Records contained in a dataset:
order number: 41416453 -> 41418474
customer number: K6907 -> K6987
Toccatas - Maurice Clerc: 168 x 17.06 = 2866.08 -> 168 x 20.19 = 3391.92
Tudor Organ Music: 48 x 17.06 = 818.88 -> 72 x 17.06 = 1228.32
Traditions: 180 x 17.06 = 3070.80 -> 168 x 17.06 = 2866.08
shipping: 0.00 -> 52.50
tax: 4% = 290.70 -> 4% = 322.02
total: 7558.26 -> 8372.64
==
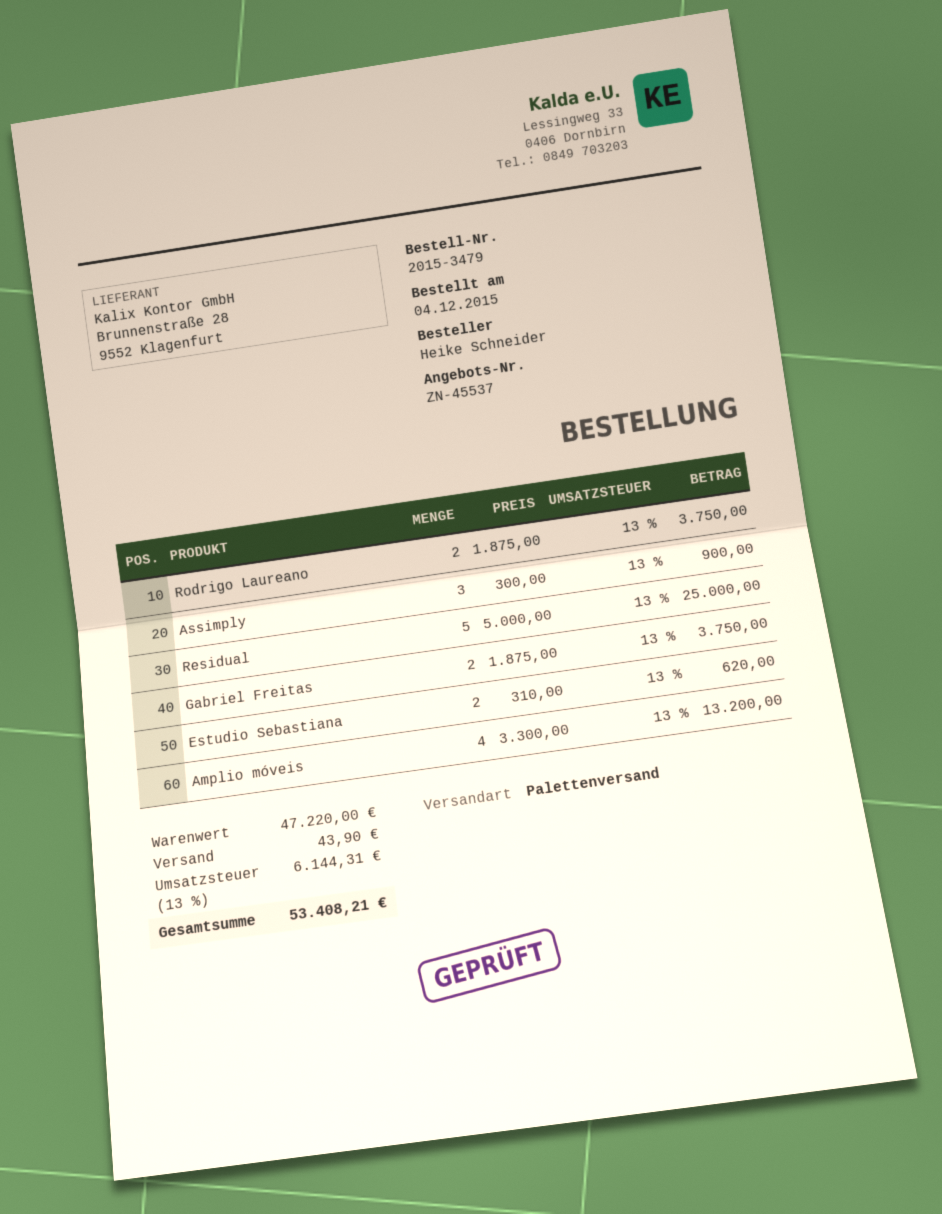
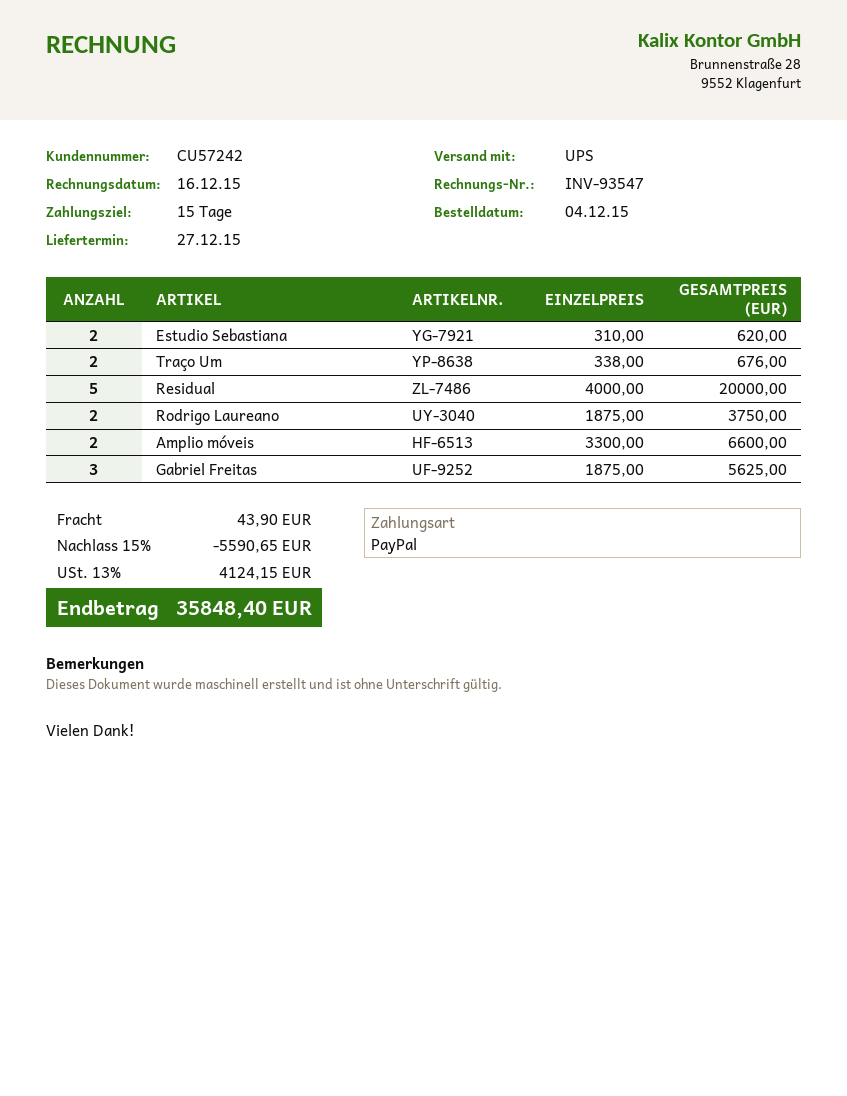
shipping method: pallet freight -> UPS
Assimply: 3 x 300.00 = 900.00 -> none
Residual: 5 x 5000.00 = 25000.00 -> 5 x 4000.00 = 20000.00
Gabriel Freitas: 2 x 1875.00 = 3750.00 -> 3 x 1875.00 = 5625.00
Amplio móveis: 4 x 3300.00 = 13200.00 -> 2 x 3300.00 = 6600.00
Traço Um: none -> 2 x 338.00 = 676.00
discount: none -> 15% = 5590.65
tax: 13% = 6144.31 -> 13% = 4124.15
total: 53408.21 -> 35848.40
---
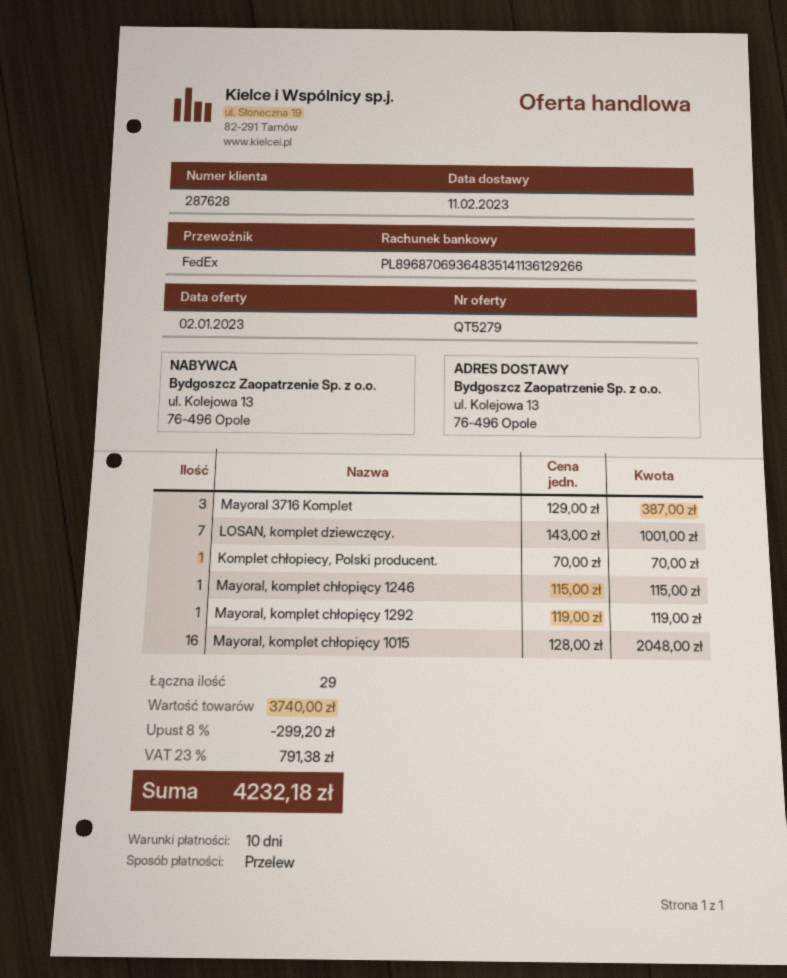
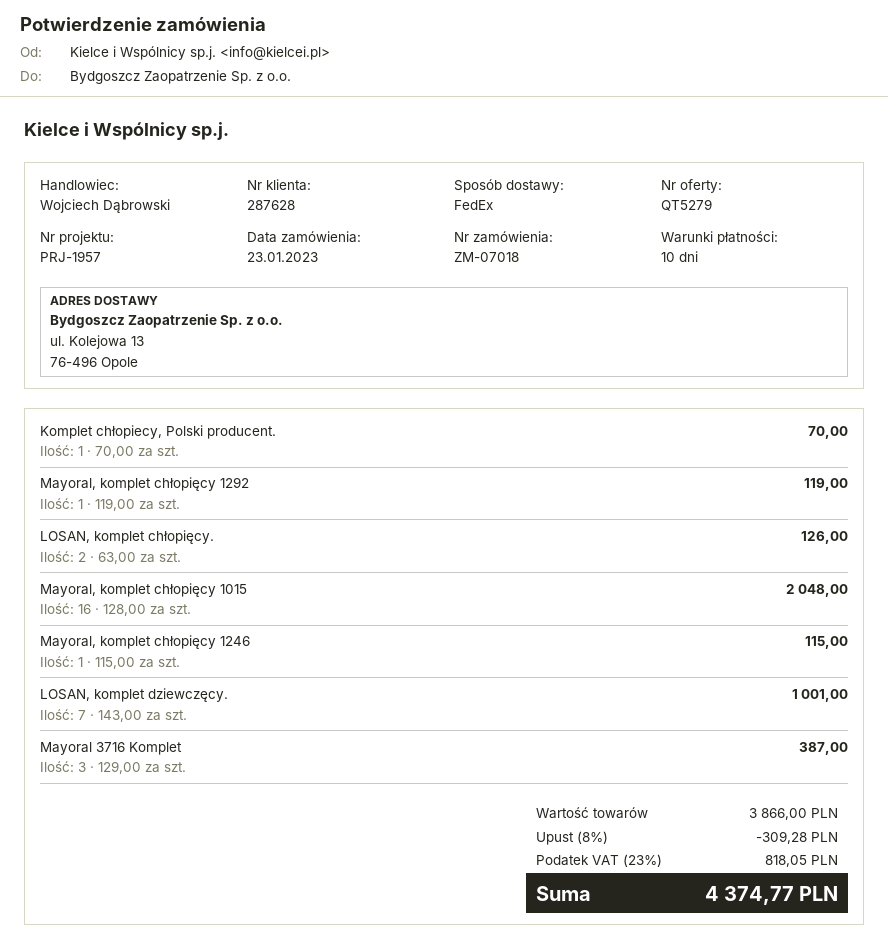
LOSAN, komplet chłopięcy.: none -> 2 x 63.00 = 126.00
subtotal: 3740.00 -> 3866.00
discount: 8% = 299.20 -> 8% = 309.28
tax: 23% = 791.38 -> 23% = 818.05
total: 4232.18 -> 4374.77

Exercise directions. The answer must consist of every line from the records above that holds "shipping".

Task solution.
shipping: 0.00 -> 52.50
shipping method: pallet freight -> UPS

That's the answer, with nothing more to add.